As many of our clients have successfully grown their green shoots into real bottom-line growth, 2015 has seen a marked increase in the return of the pay review to the HR agenda.
By Tracey Murphy, Sarah Booth HR.Whilst this is most certainly a positive step in the company’s development, the method for deciding who gets paid what can be a huge headache for business owners.
Whilst the blanket percentage increase is simple to implement it can be incredibly demotivating particularly for those star performers. A recent survey that Sarah Booth HR conducted in one workplace revealed that most staff saw the past pay decisions as “rewarding failure” as many poorer performers were also rewarded.
At the same business we surveyed, the staff (notably the higher performers) were requesting that the company implemented performance-related pay.
Providing the business designs a system that is suitable for the operating context they are in and it involves managers and staff in its design and rollout, performance-related pay systems can be an extremely rewarding motivational tool.

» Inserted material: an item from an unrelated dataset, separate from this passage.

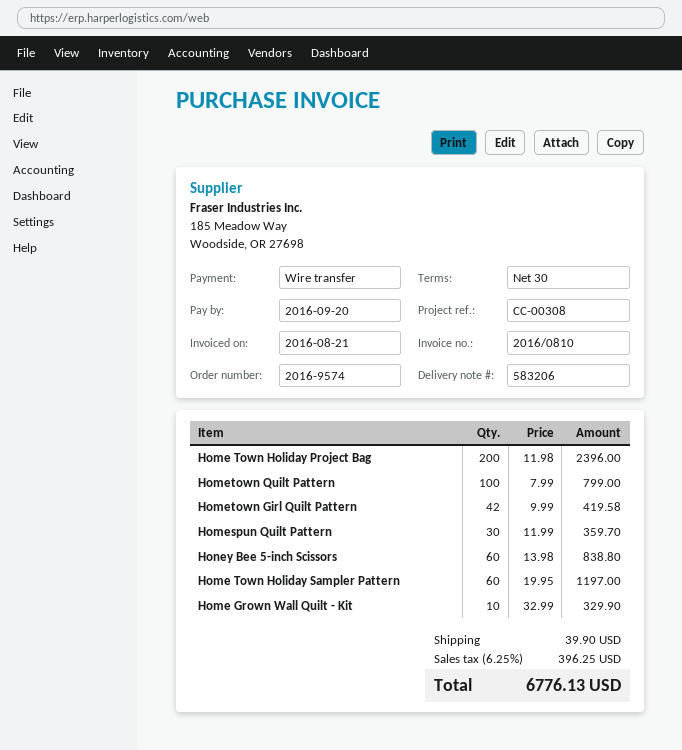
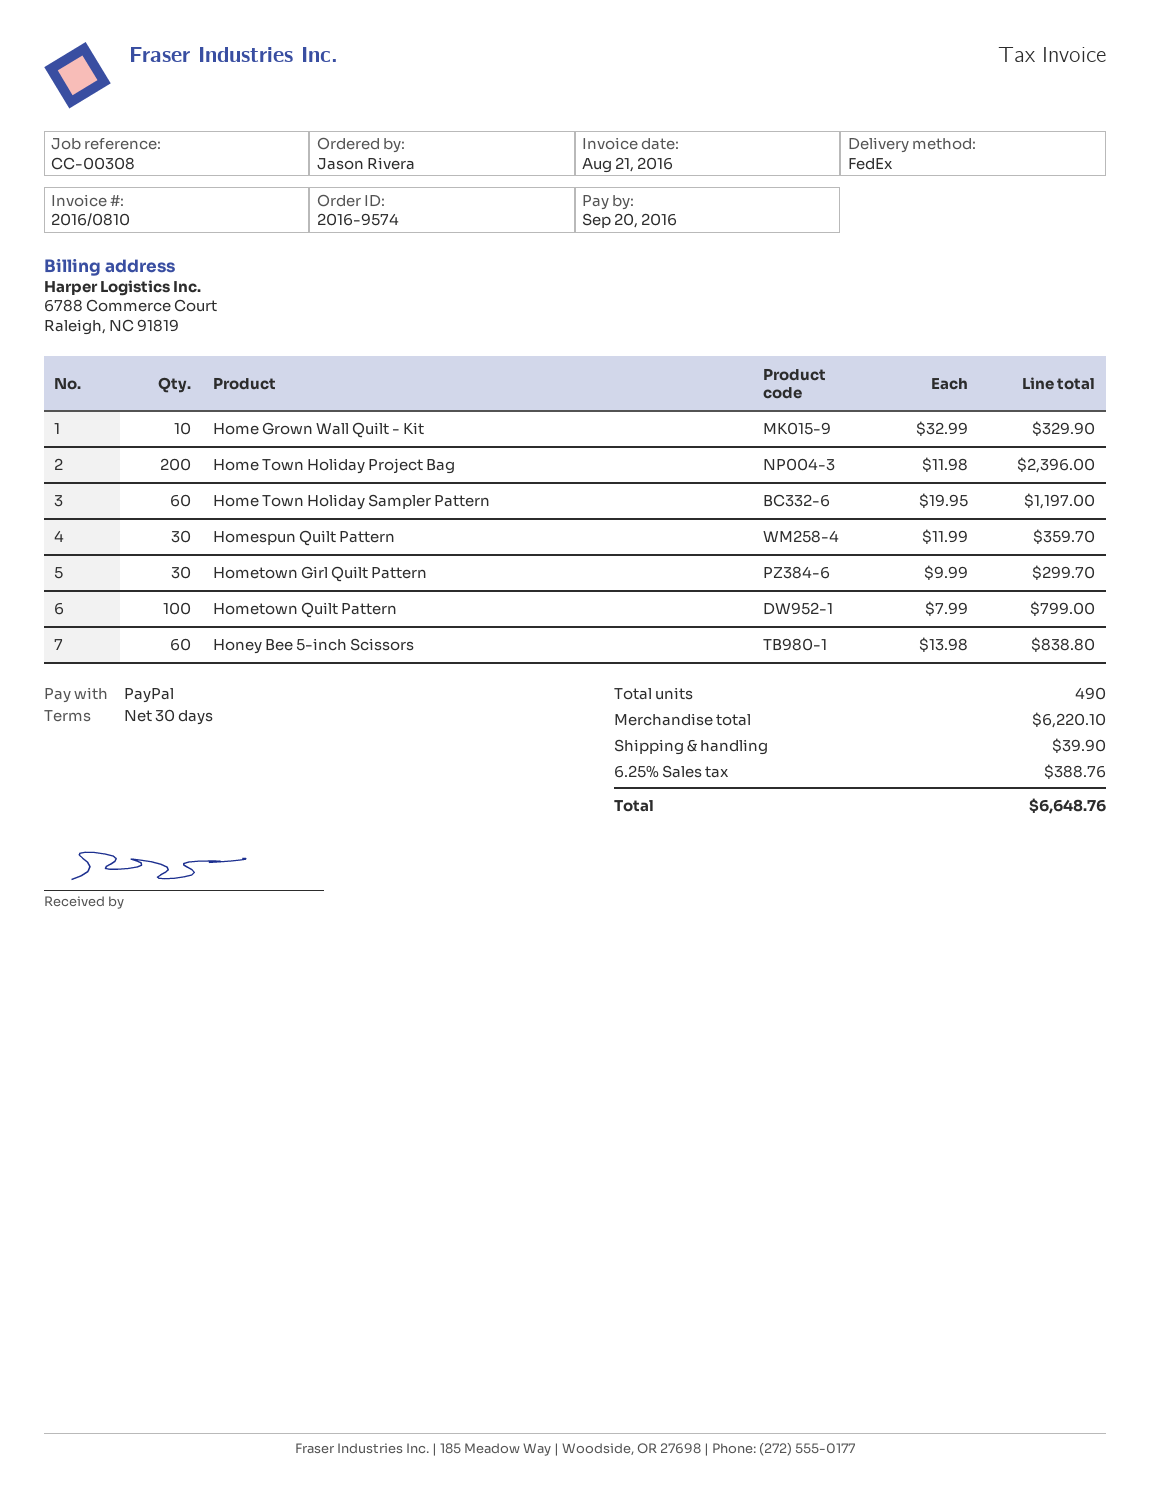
payment method: bank transfer -> PayPal
Hometown Girl Quilt Pattern: 42 x 9.99 = 419.58 -> 30 x 9.99 = 299.70
tax: 6.25% = 396.25 -> 6.25% = 388.76
total: 6776.13 -> 6648.76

The steps to implement a performance-related pay system will require good HR expertise, to guide the business through the process of ensuring all roles are clearly defined; benchmarking the roles and salaries to the external market; agreeing appropriate pay scales and to roll out a simple system for agreeing individual and team key performance indicators and objectives to drive the performance levels upwards. These are all important components that make up the design of a robust performance-related pay system, yet the real success is in the implementation and the ongoing coaching/training of managers to help them to stay consistent. The challenge for HR and the business owner is to keep the system alive and relevant as the business grows and evolves.